Problem = Every line of the material is to be quoted verbatim, minus the pictures.

------

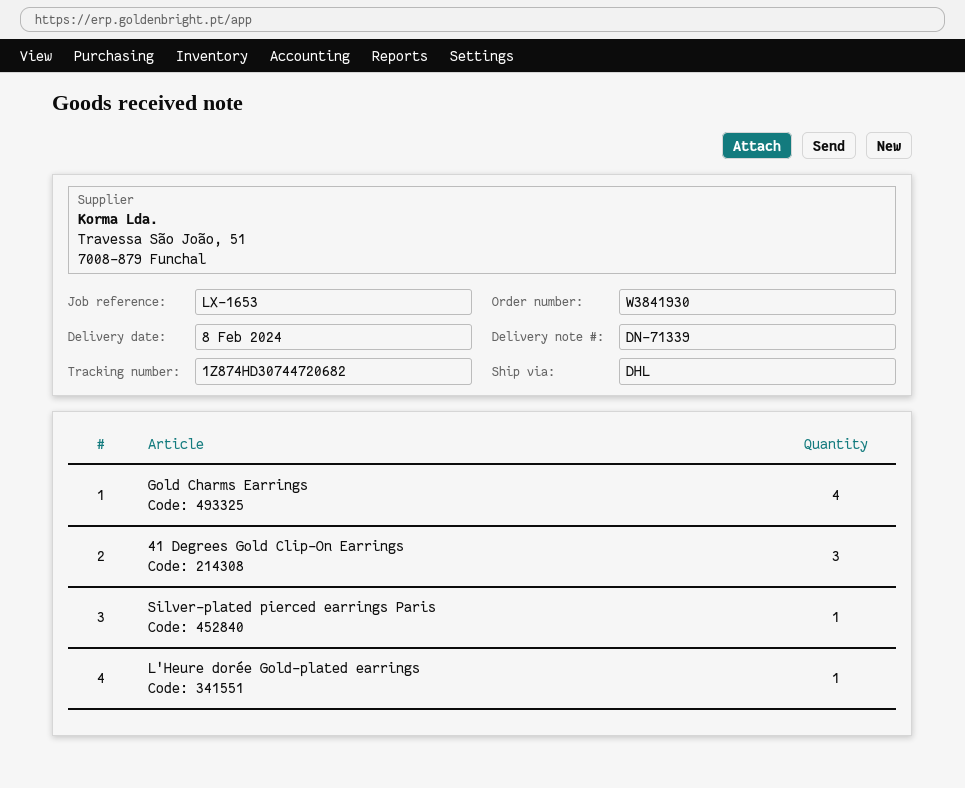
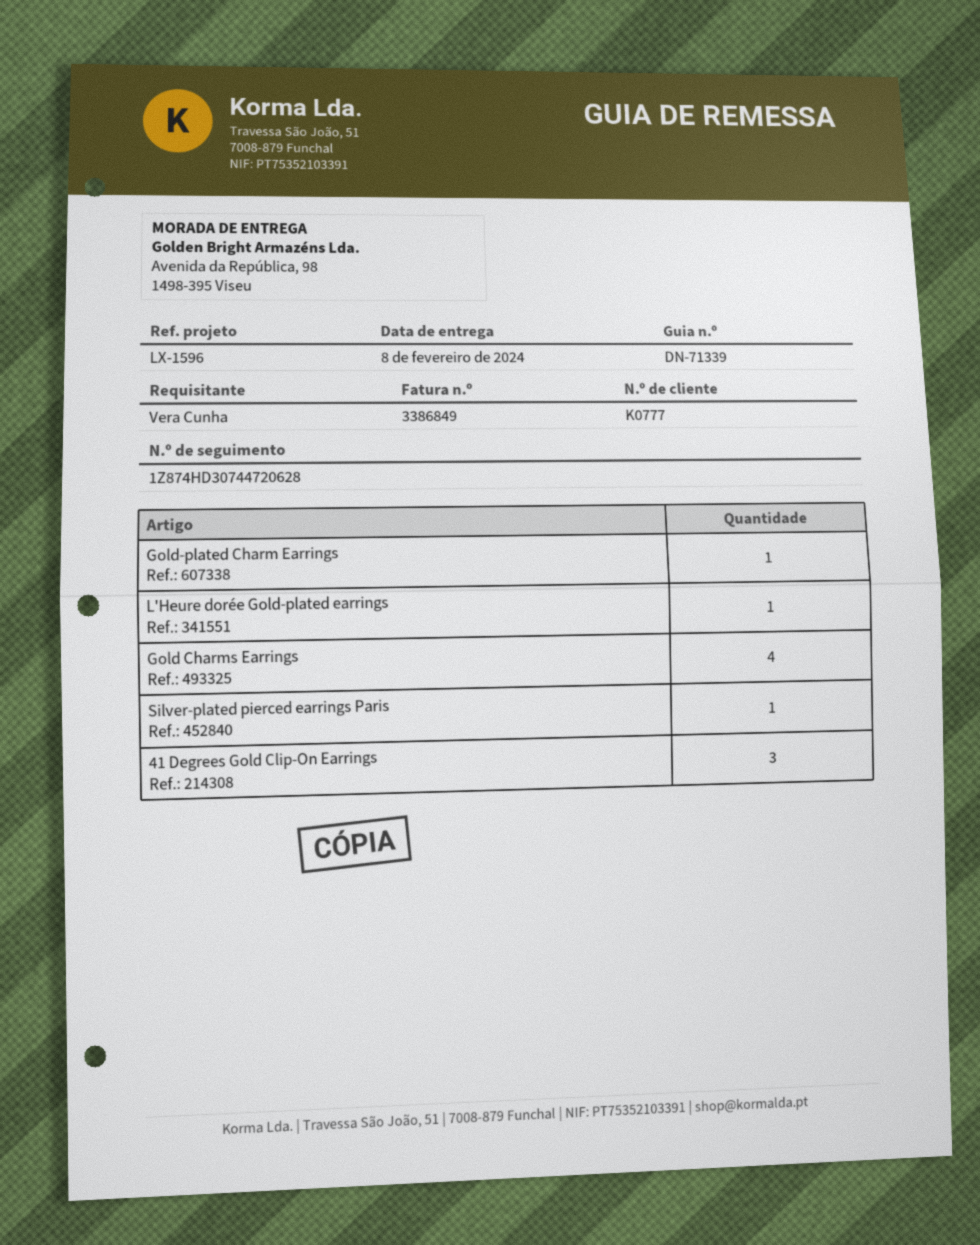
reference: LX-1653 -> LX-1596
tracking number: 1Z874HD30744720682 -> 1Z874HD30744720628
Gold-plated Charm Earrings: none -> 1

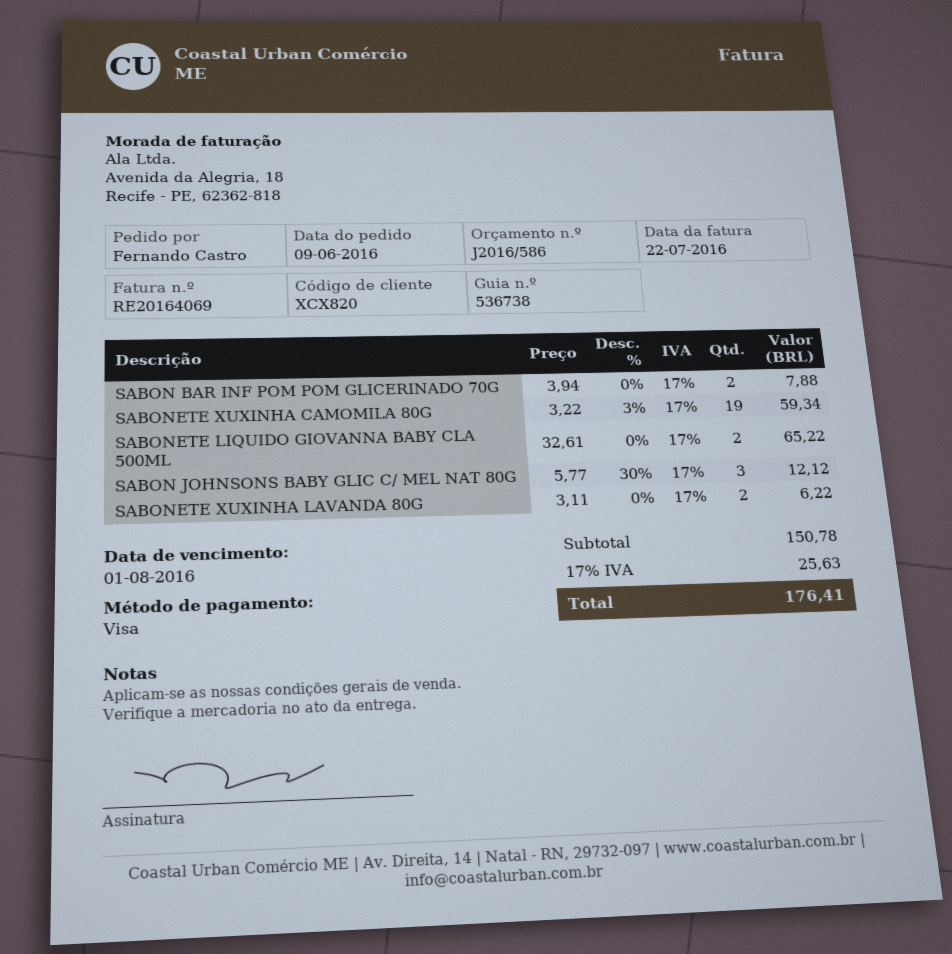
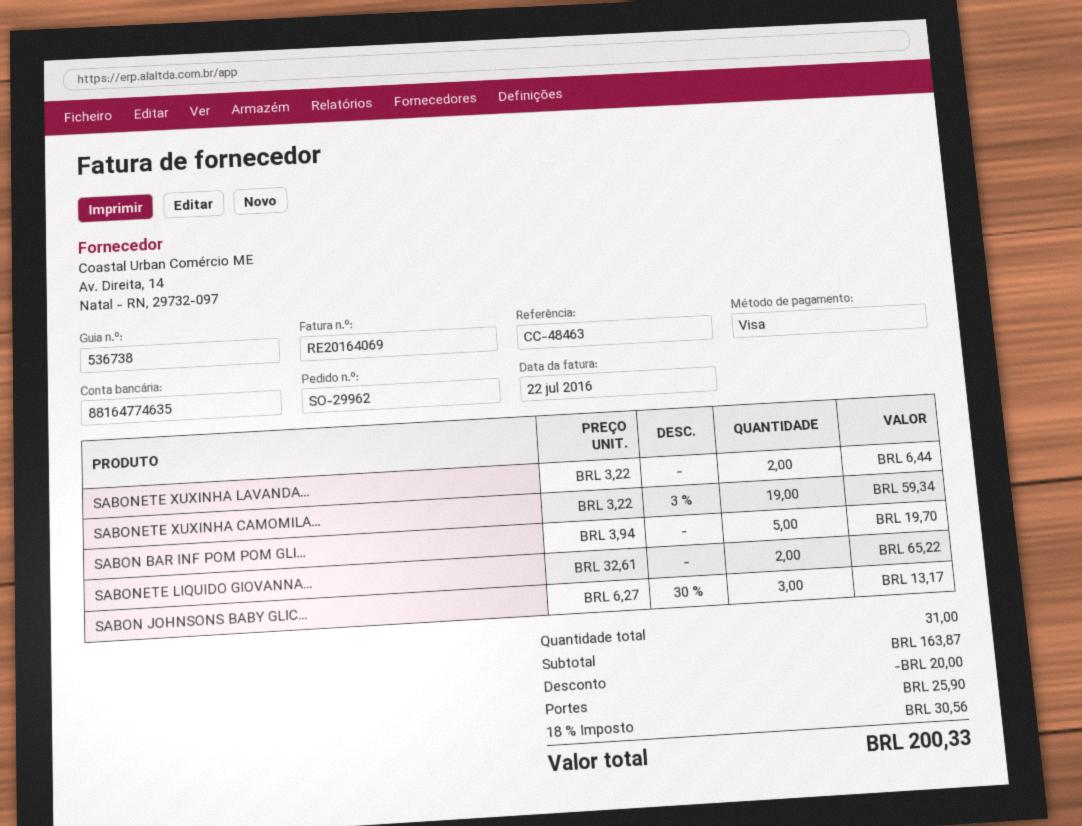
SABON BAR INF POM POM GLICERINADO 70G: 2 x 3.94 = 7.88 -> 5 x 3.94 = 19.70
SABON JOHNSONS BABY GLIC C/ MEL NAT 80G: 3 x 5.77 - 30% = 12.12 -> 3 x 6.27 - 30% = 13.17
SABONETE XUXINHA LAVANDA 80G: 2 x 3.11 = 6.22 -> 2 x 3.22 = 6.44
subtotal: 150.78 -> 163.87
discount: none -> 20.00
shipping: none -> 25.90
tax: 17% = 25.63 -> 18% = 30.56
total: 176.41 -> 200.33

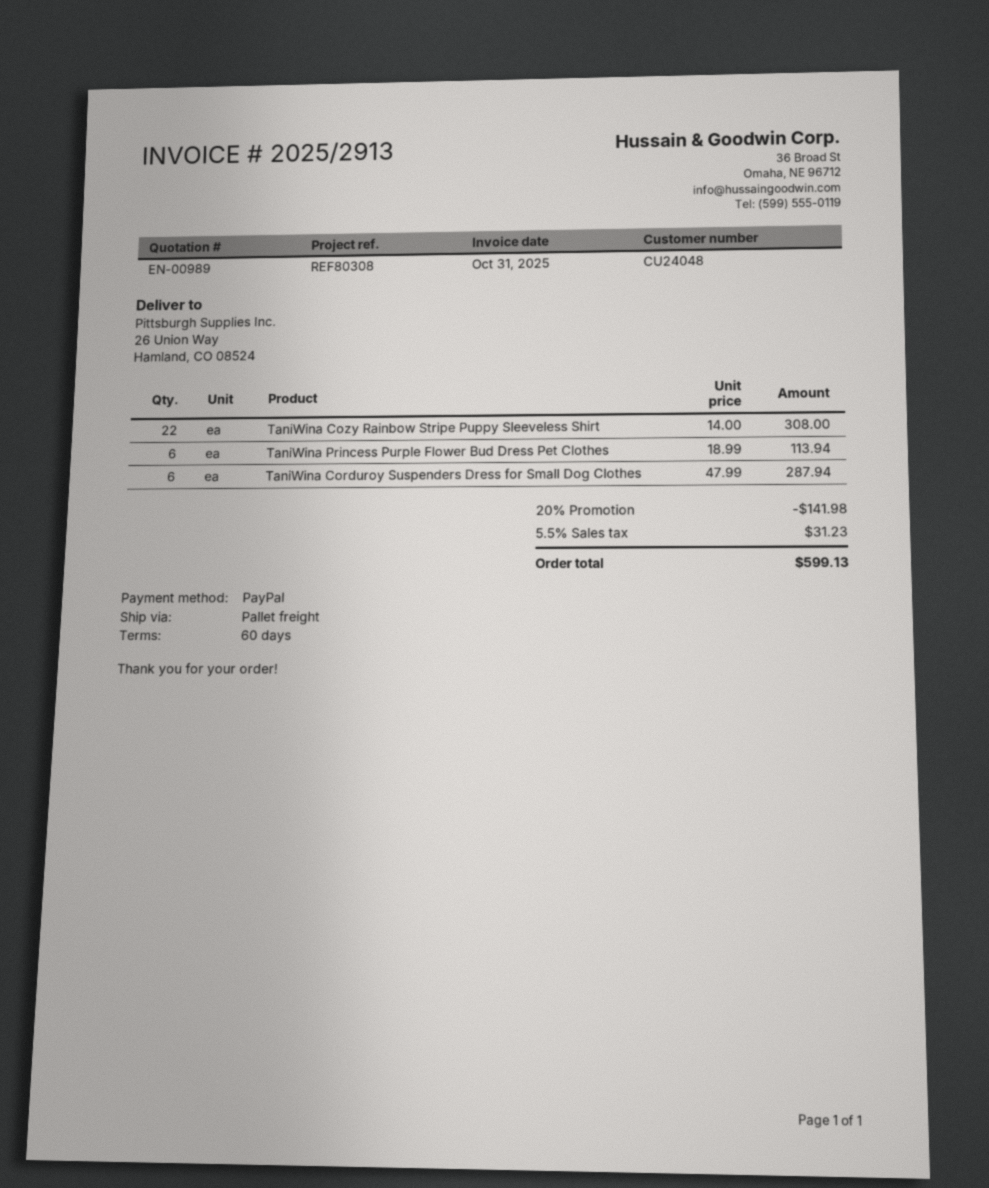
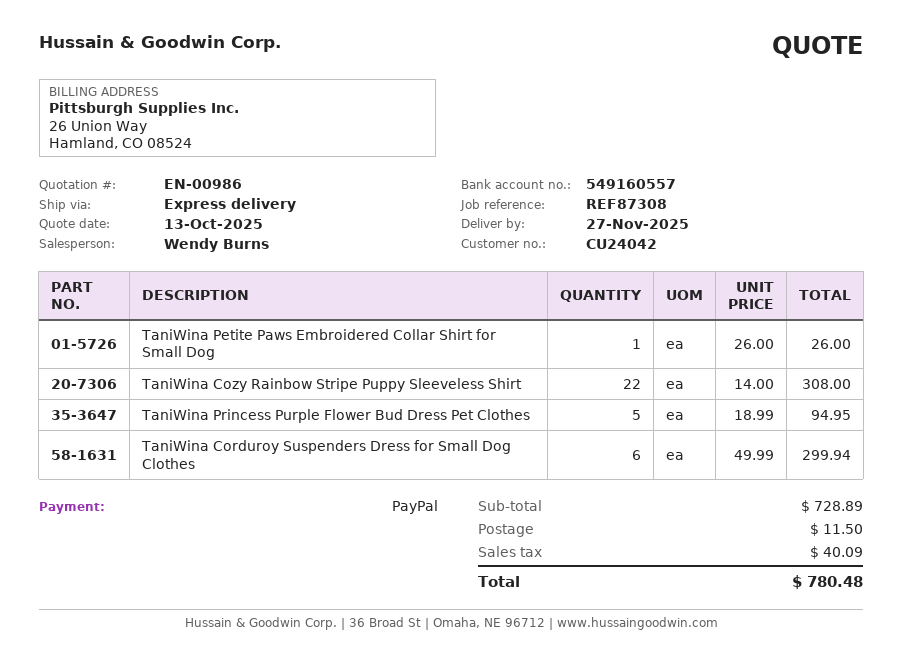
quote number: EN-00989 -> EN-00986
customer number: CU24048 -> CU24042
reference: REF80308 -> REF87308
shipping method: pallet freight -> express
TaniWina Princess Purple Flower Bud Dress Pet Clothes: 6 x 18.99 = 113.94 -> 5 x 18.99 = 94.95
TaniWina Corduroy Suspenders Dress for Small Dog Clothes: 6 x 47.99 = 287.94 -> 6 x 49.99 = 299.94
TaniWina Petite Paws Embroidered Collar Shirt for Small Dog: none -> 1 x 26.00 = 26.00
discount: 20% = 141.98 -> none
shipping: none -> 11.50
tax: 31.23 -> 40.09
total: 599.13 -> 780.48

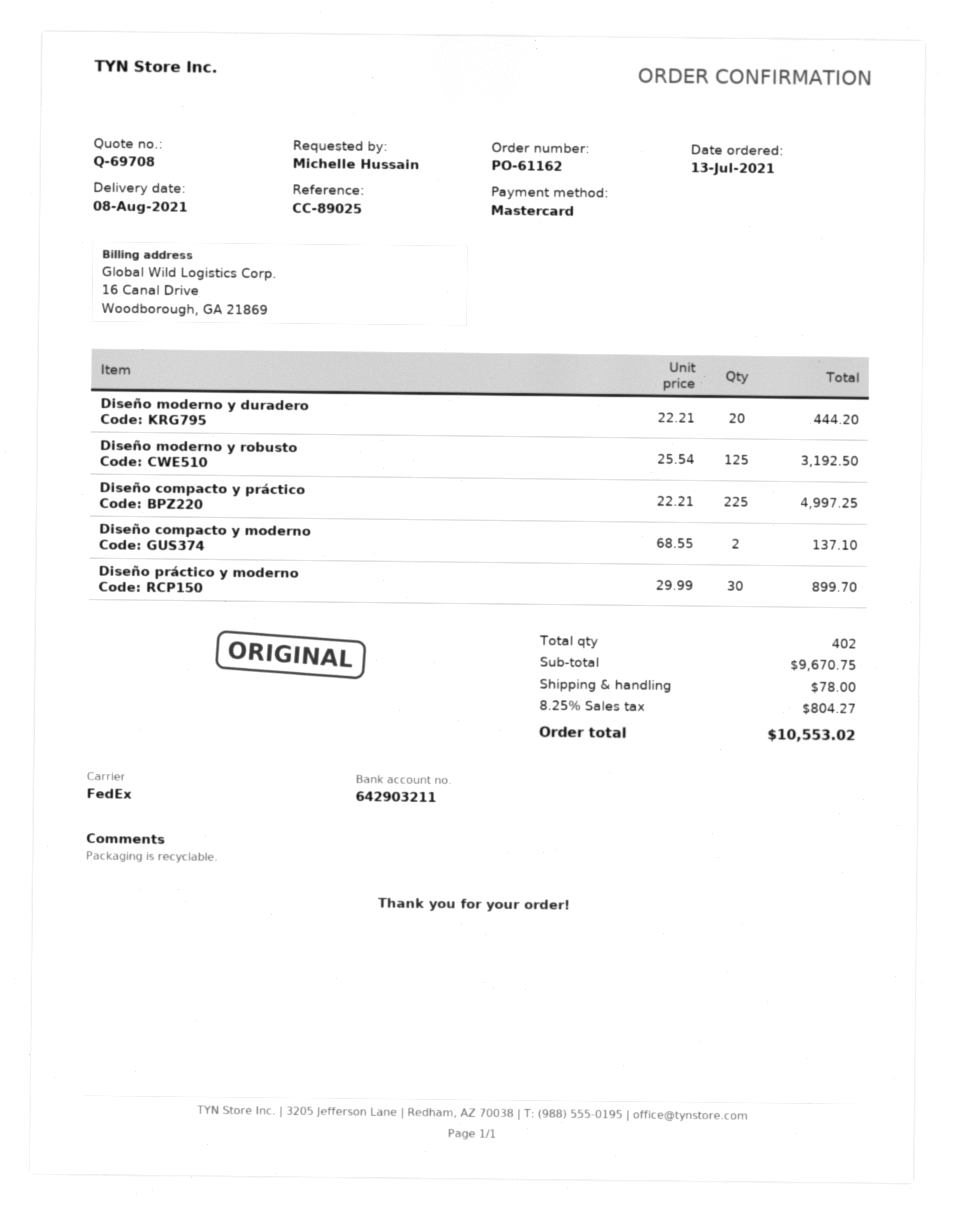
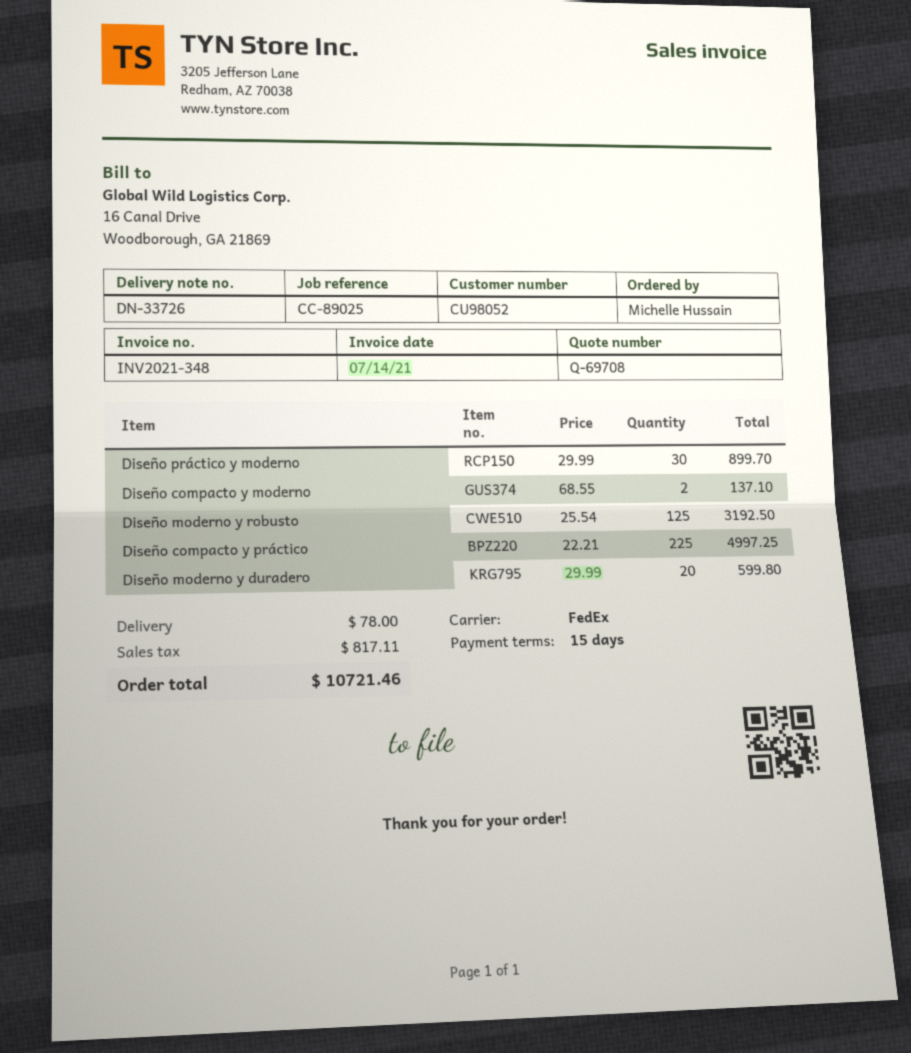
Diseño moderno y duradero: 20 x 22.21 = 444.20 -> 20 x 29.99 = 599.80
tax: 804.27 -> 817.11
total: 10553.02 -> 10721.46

------

Result =
reference: LX-1653 -> LX-1596
tracking number: 1Z874HD30744720682 -> 1Z874HD30744720628
Gold-plated Charm Earrings: none -> 1

SABON BAR INF POM POM GLICERINADO 70G: 2 x 3.94 = 7.88 -> 5 x 3.94 = 19.70
SABON JOHNSONS BABY GLIC C/ MEL NAT 80G: 3 x 5.77 - 30% = 12.12 -> 3 x 6.27 - 30% = 13.17
SABONETE XUXINHA LAVANDA 80G: 2 x 3.11 = 6.22 -> 2 x 3.22 = 6.44
subtotal: 150.78 -> 163.87
discount: none -> 20.00
shipping: none -> 25.90
tax: 17% = 25.63 -> 18% = 30.56
total: 176.41 -> 200.33

quote number: EN-00989 -> EN-00986
customer number: CU24048 -> CU24042
reference: REF80308 -> REF87308
shipping method: pallet freight -> express
TaniWina Princess Purple Flower Bud Dress Pet Clothes: 6 x 18.99 = 113.94 -> 5 x 18.99 = 94.95
TaniWina Corduroy Suspenders Dress for Small Dog Clothes: 6 x 47.99 = 287.94 -> 6 x 49.99 = 299.94
TaniWina Petite Paws Embroidered Collar Shirt for Small Dog: none -> 1 x 26.00 = 26.00
discount: 20% = 141.98 -> none
shipping: none -> 11.50
tax: 31.23 -> 40.09
total: 599.13 -> 780.48

Diseño moderno y duradero: 20 x 22.21 = 444.20 -> 20 x 29.99 = 599.80
tax: 804.27 -> 817.11
total: 10553.02 -> 10721.46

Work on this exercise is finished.